Recently I've found several papers whose goal is to fit "effective" particle interactions to calculated scattering amplitudes from quantum field theory, e.g., QED. The fitted amplitudes include renormalized loop integrals with properly eliminated infrared divergences. So, the resulting particle potentials are basically the same as I am trying to find in my approach. I am going to study these works and add new sections to the book.

Yes, there is a lot of work on NRQED, which is indeed the technique to get the most accurate calculations for the anomalous magnetic moment and the Lamb shift.

Like in your approach, they work in a Hamiltonian framework, but they expand in both
alpha and 1/c.

Working out how your approach relates to NRQED would be a valuable addition to your book.

 

[izh-21251]

I have no doubts that the new approach, recited in Eugene's book (along with the results of another "clothing people" - Shirokov, Shebeko et al.) deserves the name of a "new theory" - alternative to QFT.
And it definitely deserves all efforts invested in it so far and to be invested in future.
This is to be said contrary to some commentaries I saw in this thread.

Along with this, let me dare state my opinion, the comparison with the conventional approaches is an inevitable pay for a new theory to be brought into life...

 

[izh-21251]

I am coming up again with my misunderstanding of gauge equivalence... When do I eventually calm down? ))
(The original thread is -
https://www.physicsforums.com/showthread.php?p=3248968&posted=1#post3248968 )
Removing my appeals here can draw, as I'd like to hope, more attention to this problem...
Moreover, as my problem concerns the Clothing Approach, this could be so much the right place for it...

Let me briefly revise the question.
From the beginning, I was interested in the origin of gauge invariance in QFT. Weinberg showed, that the origin is in the transformation law of one-particle massless spin-1 states. C/A operators of photons cannot be the ingredients to build 4-vector causal fields. Since I am not concerned with fields at all - they are not (as believed here)))) the fundamental ingredients of the theory - this should not bother me a lot.
I avoid fields and start with Hamiltonian right away and use the creation/annihilation operators as basic ingredients.
What I see further is that the interaction in Hamiltonian (and the interaction in boost generator inavitably) looks different in different gauges. (CAN ANYONE SHOW HAMILTONIAN SAME IN DIFERENT GAUGES?)
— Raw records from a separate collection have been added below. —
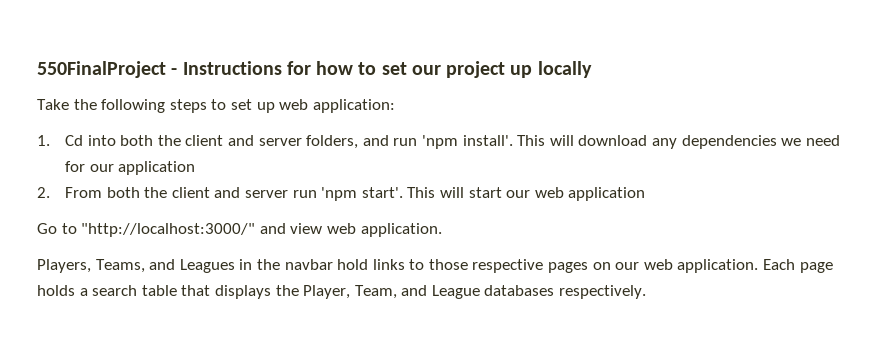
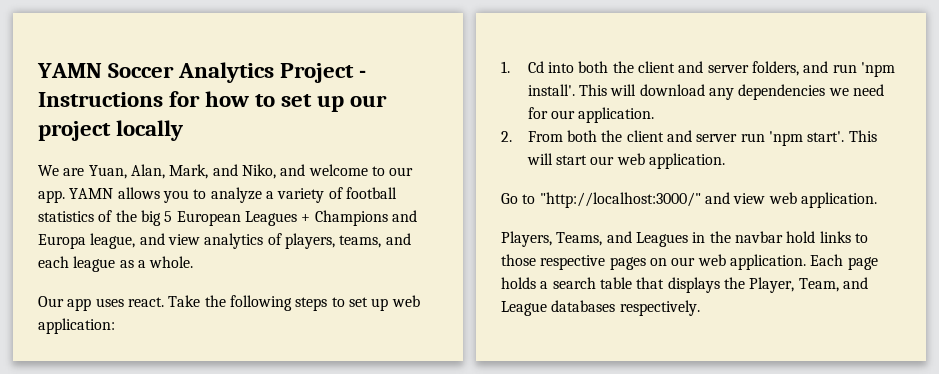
[37,61,166,78] 550FinalProject -> [37,62,355,83] YAMN Soccer Analytics Project
(407, 68) none -> [317,95,345,112] up
[510,65,533,78] up -> (111, 131) none
(592, 69) none -> [38,164,414,179] [38,187,397,203] [38,210,417,226] [38,233,411,249] [38,256,194,272] [38,296,164,311] We are Yuan, Alan, Mark, and Niko, and welcome to our app. YAMN allows you to analyze a variety of football statistics of the big 5 European Leagues + Champions and Europa league, and view analytics of players, teams, and each league as a whole. // Our app uses react.
[118,161,196,175] application -> [578,107,655,123] application.
[568,187,646,201] application -> [649,153,726,169] application.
(At this point I was given an advise to calm down and work in whatever gauge I like, say, in the Coulomb one.. ).
However, a lot of questions started to arise, which I could not pacify.
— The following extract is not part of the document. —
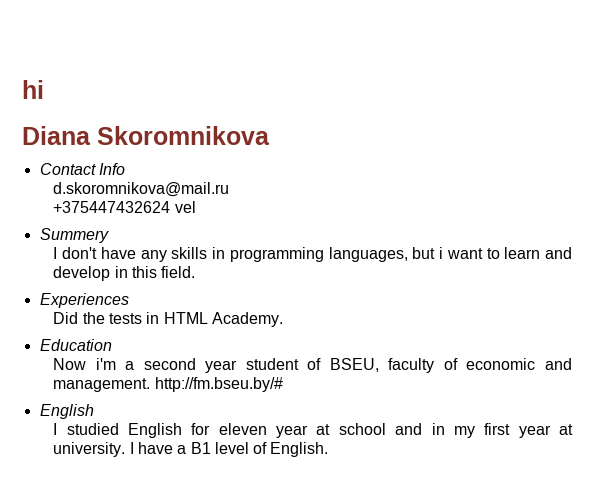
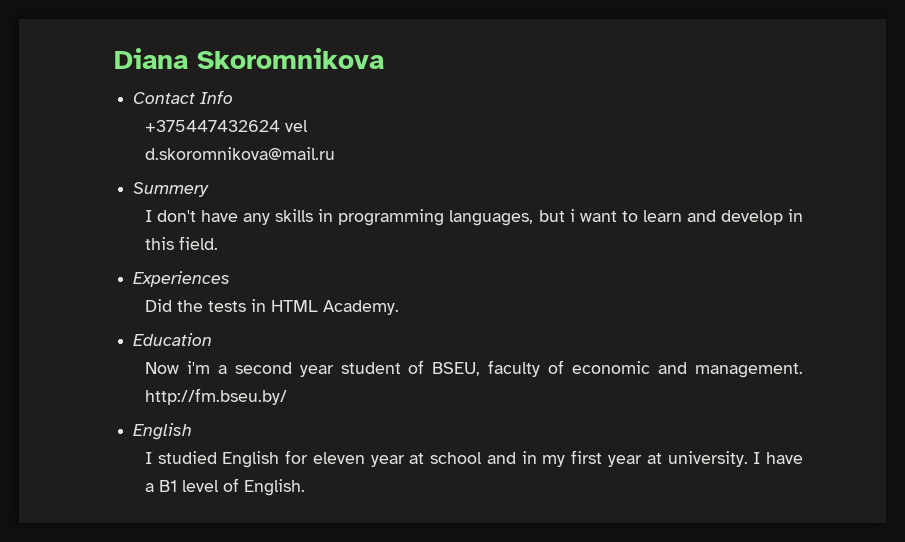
[22,80,44,99] hi // -> (114, 58) none
[53,182,230,197] // d.skoromnikova@mail.ru -> (234, 97) none
(196, 207) none -> [144,147,335,160] // d.skoromnikova@mail.ru
[154,377,283,392] http://fm.bseu.by/# -> [144,388,287,405] http://fm.bseu.by/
1. Having applied dressing (or clothing) procedure to different gauges, I obtained different representations of Hamiltonian (for clothing approach - different properties of clothed particles - mass shifts and interactions). Thus - the question arisen is - what is the relationship between Hamiltonians in different gauges. Do they lead to the same time evolution? Are they scattering equivalent? Since hamiltonian and Boost look differently in different gauges - do we have unique family of Poincare generators for every gauge?
Or am I wrong?

2. Weinberg gives a hint. One cannot compose a field out of massless spin-1 operators because of their specific transformation law under boost transformation in certain direction.
Thus I believe, that the gauge transformations are somehow connected with Lorentz-boosts.
What is this connection if it exists??

3. I believe, that Hamiltonians in different gauges lead to the same S-matrix, and this, as I understand it, usually is called gauge equivalence (compare to 'invariance' in QFT). Thus, in the dressing-clothing approach, I think one needs to establish the relationship between Hamiltonians in different gauges... At least I haven't seen it's been done anywhere.
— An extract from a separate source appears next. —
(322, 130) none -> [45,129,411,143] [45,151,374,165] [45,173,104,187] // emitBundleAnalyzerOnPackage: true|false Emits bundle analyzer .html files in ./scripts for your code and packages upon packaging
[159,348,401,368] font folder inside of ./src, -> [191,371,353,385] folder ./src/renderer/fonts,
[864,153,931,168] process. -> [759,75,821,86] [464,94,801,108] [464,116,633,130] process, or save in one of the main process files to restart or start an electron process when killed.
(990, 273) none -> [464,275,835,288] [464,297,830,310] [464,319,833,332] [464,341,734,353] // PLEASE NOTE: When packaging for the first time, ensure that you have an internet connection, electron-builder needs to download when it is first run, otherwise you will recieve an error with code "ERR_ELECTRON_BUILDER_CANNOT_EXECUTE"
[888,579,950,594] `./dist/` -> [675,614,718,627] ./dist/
4. If we agreed to abandon the concept of fields and establish approach dealing with particle operators... This might be a bit of a fantasy - but what if one eventually try to compose interaction term of QED Hamiltonian that looks equally in different gauges.
If this madness successful, one can speak of abandoning the idea of gauge invariance-equivalence principle in new theory.

 

[izh-21251]

By the way, the relationship between Dressing approach (where Hamiltonian is transformed) and Clothing approach after Shirokov, Shebeko (where particle operators are transformed) is mentioned in the book.
It is stressed, that mathematically these approaches are equal and resuls for observables obtained in both cases are the same.
Thus, why have you chosen particularly the Dressing formalism instead of Clothing one?

As seems to me, from the formal point of view, the approach, where one transform from from bare operators to clothed ones (and Hamiltonian stays intact) is more consistent, compared to the case, when Hamiltonian is transformed...
Though my understanding may be superficial...

 

[meopemuk]

... one can speak of abandoning the idea of gauge invariance-equivalence principle in new theory.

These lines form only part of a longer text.